## Problem details:
Using the records below, transcribe word for word the stretch from the line that contains "row Business activities: none" through the line that contains "Sulfan Salim | Balls: 18 -> 15", both end lines included, and nothing else.

--- Records shown Enclosed Below ---

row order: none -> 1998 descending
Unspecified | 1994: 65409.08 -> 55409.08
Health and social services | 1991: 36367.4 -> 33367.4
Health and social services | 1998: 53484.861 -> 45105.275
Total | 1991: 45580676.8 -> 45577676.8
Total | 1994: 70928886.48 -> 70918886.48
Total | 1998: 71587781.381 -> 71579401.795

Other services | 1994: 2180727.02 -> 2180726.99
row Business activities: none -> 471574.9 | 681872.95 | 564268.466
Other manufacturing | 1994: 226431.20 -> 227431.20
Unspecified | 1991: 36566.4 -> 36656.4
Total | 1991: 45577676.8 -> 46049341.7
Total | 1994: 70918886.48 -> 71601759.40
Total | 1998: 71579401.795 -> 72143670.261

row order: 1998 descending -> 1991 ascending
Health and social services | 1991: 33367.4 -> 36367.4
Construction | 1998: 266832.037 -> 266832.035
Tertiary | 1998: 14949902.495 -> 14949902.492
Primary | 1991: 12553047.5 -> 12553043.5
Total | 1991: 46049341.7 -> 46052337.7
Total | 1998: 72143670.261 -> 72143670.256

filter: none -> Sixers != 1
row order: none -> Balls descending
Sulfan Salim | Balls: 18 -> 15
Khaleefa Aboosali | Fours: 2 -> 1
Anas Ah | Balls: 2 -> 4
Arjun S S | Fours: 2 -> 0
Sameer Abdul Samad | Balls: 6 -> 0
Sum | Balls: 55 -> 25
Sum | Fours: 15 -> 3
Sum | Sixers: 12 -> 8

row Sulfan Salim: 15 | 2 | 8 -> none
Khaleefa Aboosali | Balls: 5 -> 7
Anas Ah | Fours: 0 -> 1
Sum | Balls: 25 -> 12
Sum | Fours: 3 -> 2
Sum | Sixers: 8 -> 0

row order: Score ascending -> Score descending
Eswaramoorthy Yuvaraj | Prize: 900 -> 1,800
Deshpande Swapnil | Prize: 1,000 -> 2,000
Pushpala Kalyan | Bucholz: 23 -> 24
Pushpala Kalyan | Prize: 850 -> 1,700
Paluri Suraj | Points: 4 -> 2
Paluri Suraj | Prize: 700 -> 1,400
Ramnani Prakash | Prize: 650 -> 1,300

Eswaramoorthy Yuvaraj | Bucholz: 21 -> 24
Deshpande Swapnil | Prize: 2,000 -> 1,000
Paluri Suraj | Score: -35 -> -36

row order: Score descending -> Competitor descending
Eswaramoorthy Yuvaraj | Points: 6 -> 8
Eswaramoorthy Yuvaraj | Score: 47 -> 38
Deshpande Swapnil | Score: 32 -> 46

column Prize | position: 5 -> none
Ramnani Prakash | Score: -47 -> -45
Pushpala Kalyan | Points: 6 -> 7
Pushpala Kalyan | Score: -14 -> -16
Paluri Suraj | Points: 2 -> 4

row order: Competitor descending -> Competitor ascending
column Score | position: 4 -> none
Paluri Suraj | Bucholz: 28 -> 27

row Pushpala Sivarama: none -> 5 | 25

--- End of Enclosed Records shown ---

## Output:
row Business activities: none -> 471574.9 | 681872.95 | 564268.466
Other manufacturing | 1994: 226431.20 -> 227431.20
Unspecified | 1991: 36566.4 -> 36656.4
Total | 1991: 45577676.8 -> 46049341.7
Total | 1994: 70918886.48 -> 71601759.40
Total | 1998: 71579401.795 -> 72143670.261

row order: 1998 descending -> 1991 ascending
Health and social services | 1991: 33367.4 -> 36367.4
Construction | 1998: 266832.037 -> 266832.035
Tertiary | 1998: 14949902.495 -> 14949902.492
Primary | 1991: 12553047.5 -> 12553043.5
Total | 1991: 46049341.7 -> 46052337.7
Total | 1998: 72143670.261 -> 72143670.256

filter: none -> Sixers != 1
row order: none -> Balls descending
Sulfan Salim | Balls: 18 -> 15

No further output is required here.